Code change snippets:
● ● ● ● ●

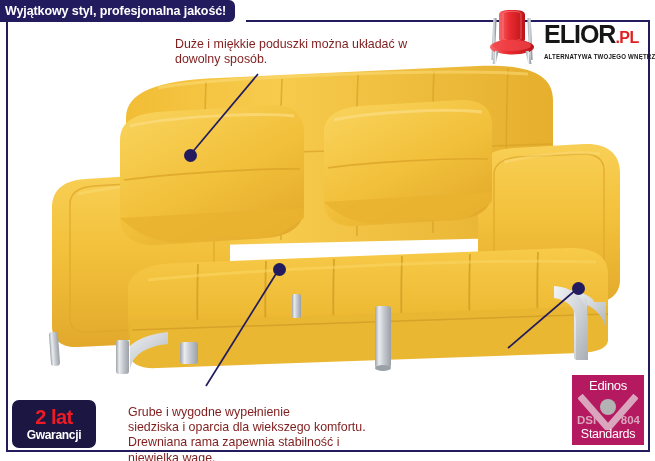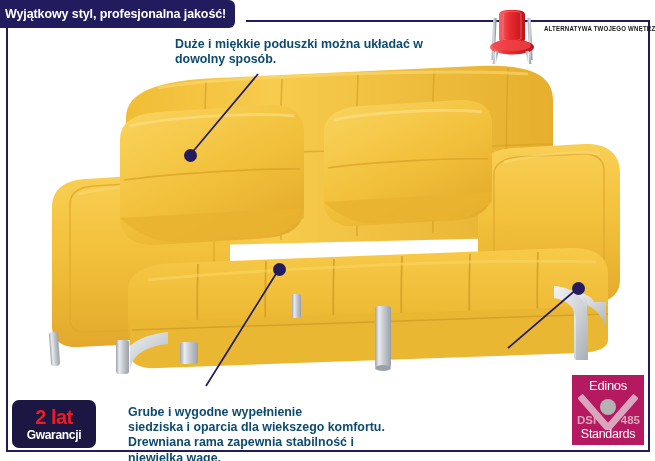--- a/index.html
+++ b/index.html
@@ -23,21 +23,21 @@
     position:absolute; left:0; top:0;
     background:#221c5e;
     color:#ffffff;
     font-weight:bold;
     font-size:12.5px;
     letter-spacing:-0.1px;
     padding:5px 9px 5px 5px;
     border-radius:0 6px 6px 0;
     line-height:13px;
     white-space:nowrap;
-    height:28px;
+    height:22px;
     display:flex; align-items:center;
   }
 
   
   .logo-wrap { position:absolute; left:482px; top:8px; width:166px; height:62px; }
   .logo-chair { position:absolute; left:0; top:0; width:60px; height:58px; }
   .logo-text  { position:absolute; left:62px; top:14px; width:104px; }
   .logo-elior {
     font-family:"Liberation Sans", sans-serif;
     font-weight:bold; font-size:25px; line-height:25px;
@@ -50,22 +50,22 @@
     letter-spacing:0.2px; margin-top:1px; white-space:nowrap;
     transform:scaleY(1.25); transform-origin:left top;
   }
 
   
   .photo { position:absolute; left:8px; top:22px; width:640px; height:426px; overflow:hidden; }
 
   
   .ann {
     position:absolute;
-    color:#0c4a6e;
-    font-weight:bold;
+    color:#7f1d1d;
+    font-weight:normal;
     font-size:12.4px;
     line-height:15.2px;
     white-space:pre-line;
   }
   #ann-cushions { left:175px; top:37px; width:300px; }
   #ann-filling  { left:128px; top:405px; width:320px; }
   #ann-legs     { left:437px; top:352px; width:140px; }
 
   .dot { position:absolute; width:13px; height:13px; border-radius:50%; background:#221c5e; }
 
@@ -271,33 +271,37 @@
       <path d="M17 7 C17 3 21 2 30 2 C39 2 43 3 43 7 L43 31 C43 34 39 35 30 35 C21 35 17 34 17 31 Z" fill="url(#redG)"></path>
       <path d="M21 6 C21 4 25 3.4 30 3.4 C35 3.4 39 4 39 6 L39 30 C39 32 35 32.6 30 32.6 C25 32.6 21 32 21 30 Z" fill="none" stroke="#ff9a9c" stroke-width="1" opacity="0.5"></path>
 
       <ellipse cx="30" cy="39" rx="22" ry="7.5" fill="url(#redG)"></ellipse>
       <ellipse cx="30" cy="37.4" rx="19" ry="5.6" fill="#f0464b" opacity="0.75"></ellipse>
 
       <path d="M15 43 L12 56" stroke="url(#legG)" stroke-width="3.2" fill="none"></path>
       <path d="M45 43 L48 56" stroke="url(#legG)" stroke-width="3.2" fill="none"></path>
     </svg>
     <div class="logo-text">
+      <div class="logo-elior">
+        <span>ELIOR</span>
+        <span class="logo-pl">.PL</span>
+      </div>
       <div class="logo-tag">ALTERNATYWA TWOJEGO WNĘTRZA</div>
     </div>
   </div>
 
   <div class="warranty">
     <div class="w1">2 lat</div>
     <div class="w2">Gwarancji</div>
   </div>
 
   <div class="edinos">
     <div class="ed-title">Edinos</div>
     <svg class="ed-v" viewBox="0 0 60 36">
       <path d="M2 2 L30 34 L58 2" fill="none" stroke="#d9a6be" stroke-width="7" stroke-linejoin="miter"></path>
       <circle cx="30" cy="13" r="8" fill="#b3b3b3"></circle>
     </svg>
     <div class="ed-dsi">DSI</div>
-    <div class="ed-804">485</div>
+    <div class="ed-804">804</div>
     <div class="ed-std">Standards</div>
   </div>
 
 </div>
 
 </body></html>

● ● ● ● ●

*Exercise requirements*.
Return, with no change at all, every line in the entries above from the line containing "border-radius:0 6px 6px 0;" through the line containing "line-height:15.2px;".

*Solution*.
     border-radius:0 6px 6px 0;
     line-height:13px;
     white-space:nowrap;
-    height:28px;
+    height:22px;
     display:flex; align-items:center;
   }
 
   
   .logo-wrap { position:absolute; left:482px; top:8px; width:166px; height:62px; }
   .logo-chair { position:absolute; left:0; top:0; width:60px; height:58px; }
   .logo-text  { position:absolute; left:62px; top:14px; width:104px; }
   .logo-elior {
     font-family:"Liberation Sans", sans-serif;
     font-weight:bold; font-size:25px; line-height:25px;
@@ -50,22 +50,22 @@
     letter-spacing:0.2px; margin-top:1px; white-space:nowrap;
     transform:scaleY(1.25); transform-origin:left top;
   }
 
   
   .photo { position:absolute; left:8px; top:22px; width:640px; height:426px; overflow:hidden; }
 
   
   .ann {
     position:absolute;
-    color:#0c4a6e;
-    font-weight:bold;
+    color:#7f1d1d;
+    font-weight:normal;
     font-size:12.4px;
     line-height:15.2px;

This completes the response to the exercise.